Content Structure
Whether page content is structured in ways agents can consume. These checks cover patterns that are great for humans but problematic for agents: tabbed interfaces that serialize into massive documents, generic headers that lose context when tabs are flattened, and code fences that corrupt everything after them when left unclosed.
The checks in this section focus on structural patterns that have measurable impact on agents: serialization behavior, header disambiguation, and code fence integrity. How you organize your content (page granularity, information architecture, what to include) is a separate question that we don't yet have enough empirical data to score.
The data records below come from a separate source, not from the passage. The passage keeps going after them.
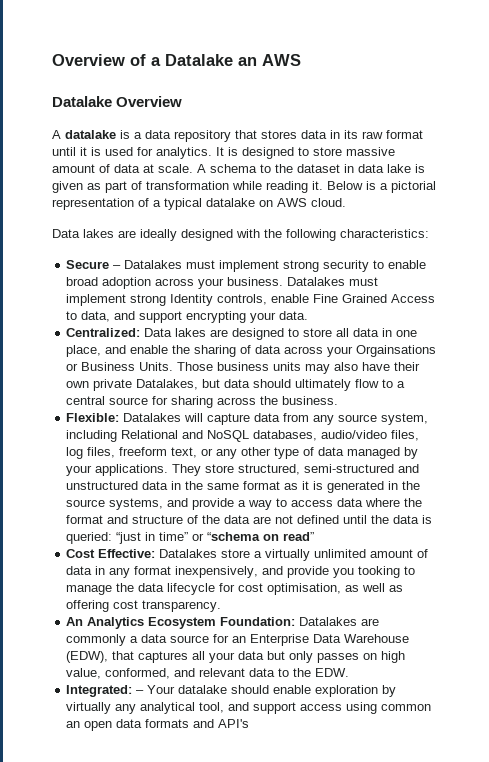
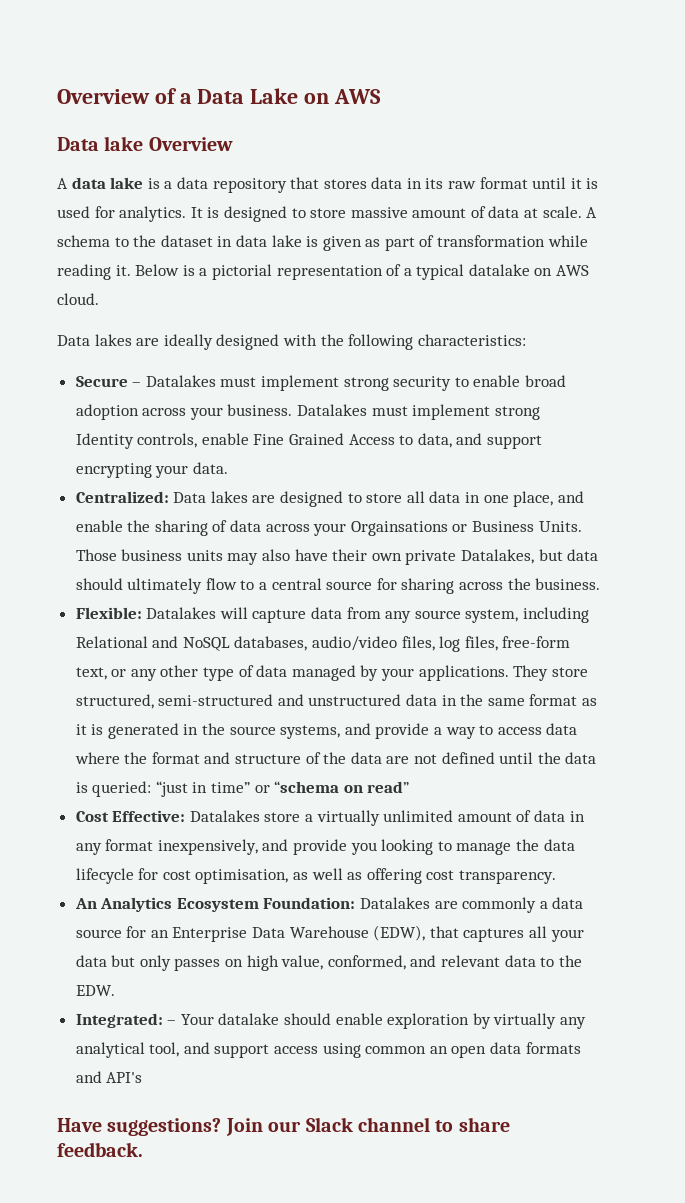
- Overview of a Datalake an AWS
+ Overview of a Data Lake on AWS
- Datalake Overview
+ Data lake Overview
- A datalake is a data repository that stores data in its raw format until it is used for analytics.
+ A data lake is a data repository that stores data in its raw format until it is used for analytics.
- Flexible: Datalakes will capture data from any source system, including Relational and NoSQL databases, audio/video files, log files, freeform text, or any other type of data managed by your applications.
+ Flexible: Datalakes will capture data from any source system, including Relational and NoSQL databases, audio/video files, log files, free-form text, or any other type of data managed by your applications.
- Cost Effective: Datalakes store a virtually unlimited amount of data in any format inexpensively, and provide you tooking to manage the data lifecycle for cost optimisation, as well as offering cost transparency.
+ Cost Effective: Datalakes store a virtually unlimited amount of data in any format inexpensively, and provide you looking to manage the data lifecycle for cost optimisation, as well as offering cost transparency.
+ Have suggestions? Join our Slack channel to share feedback.

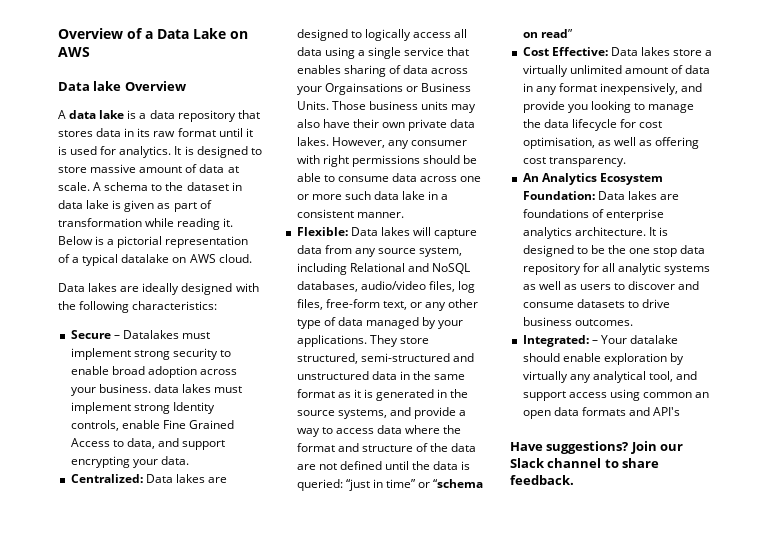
- Secure – Datalakes must implement strong security to enable broad adoption across your business. Datalakes must implement strong Identity controls, enable Fine Grained Access to data, and support encrypting your data.
+ Secure – Datalakes must implement strong security to enable broad adoption across your business. data lakes must implement strong Identity controls, enable Fine Grained Access to data, and support encrypting your data.
- Centralized: Data lakes are designed to store all data in one place, and enable the sharing of data across your Orgainsations or Business Units.
+ Centralized: Data lakes are designed to logically access all data using a single service that enables sharing of data across your Orgainsations or Business Units.
- Those business units may also have their own private Datalakes, but data should ultimately flow to a central source for sharing across the business.
+ Those business units may also have their own private data lakes. However, any consumer with right permissions should be able to consume data across one or more such data lake in a consistent manner.
- Flexible: Datalakes will capture data from any source system, including Relational and NoSQL databases, audio/video files, log files, free-form text, or any other type of data managed by your applications.
+ Flexible: Data lakes will capture data from any source system, including Relational and NoSQL databases, audio/video files, log files, free-form text, or any other type of data managed by your applications.
- Cost Effective: Datalakes store a virtually unlimited amount of data in any format inexpensively, and provide you looking to manage the data lifecycle for cost optimisation, as well as offering cost transparency.
+ Cost Effective: Data lakes store a virtually unlimited amount of data in any format inexpensively, and provide you looking to manage the data lifecycle for cost optimisation, as well as offering cost transparency.
- An Analytics Ecosystem Foundation: Datalakes are commonly a data source for an Enterprise Data Warehouse (EDW), that captures all your data but only passes on high value, conformed, and relevant data to the EDW.
+ An Analytics Ecosystem Foundation: Data lakes are foundations of enterprise analytics architecture. It is designed to be the one stop data repository for all analytic systems as well as users to discover and consume datasets to drive business outcomes.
tabbed-content-serialization
Whether tabbed UI components create oversized output when serialized.
| Weight | Medium (4) |
| Spec | tabbed-content-serialization |
Why it matters
Tabbed content is great for humans but can create truncation-based discoverability issues for agents. A tutorial showing the same steps in 11 language variants serializes into a single massive document in the HTML source. The agent sees only the first few variants before hitting truncation limits; everything past that point is invisible. Asking for a specific variant (like Python) doesn't help if that variant is beyond the truncation point.
Results
| Result | Condition |
|---|---|
| Pass | No tabbed content, or serialized content is under 50,000 characters |
| Warn | Serialized tabbed content is 50,000-100,000 characters |
| Fail | Serialized tabbed content exceeds 100,000 characters |
How to fix
If tabbed content creates oversized output, consider these approaches:
- Separate pages: Break each variant into its own page (e.g.,
/quickstart/python,/quickstart/node). Each page is self-contained and fits within limits. - Query parameters: Provide a mechanism for agents to request a specific variant (e.g.,
?lang=python), returning only that variant's content.
section-header-quality
Whether headers in tabbed sections include enough context to be meaningful without the surrounding UI.
| Weight | Low (2) |
| Depends on | tabbed-content-serialization |
| Spec | section-header-quality |
Why it matters
When agents see serialized tabbed content, headers are the only way to tell which section applies to which context. Generic headers like "Step 1" repeated across Python, Node, and Go variants are indistinguishable in the serialized output. Headers like "Step 1 (Python/PyMongo)" preserve the filtering context agents need.
Results
| Result | Condition |
|---|---|
| Pass | 25% or fewer of headers within tabbed sections are generic (repeated without distinguishing context) |
| Warn | 25-50% of headers are generic across variants |
| Fail | Over 50% generic, or identical header sets repeated across tab groups with no variant context |
How to fix
Add variant context to headers in tabbed sections. For example, change "Step 1" to "Step 1 (Python)" or "Installation (npm)". This change benefits agents without affecting the human reading experience because the tab UI already provides the variant context visually.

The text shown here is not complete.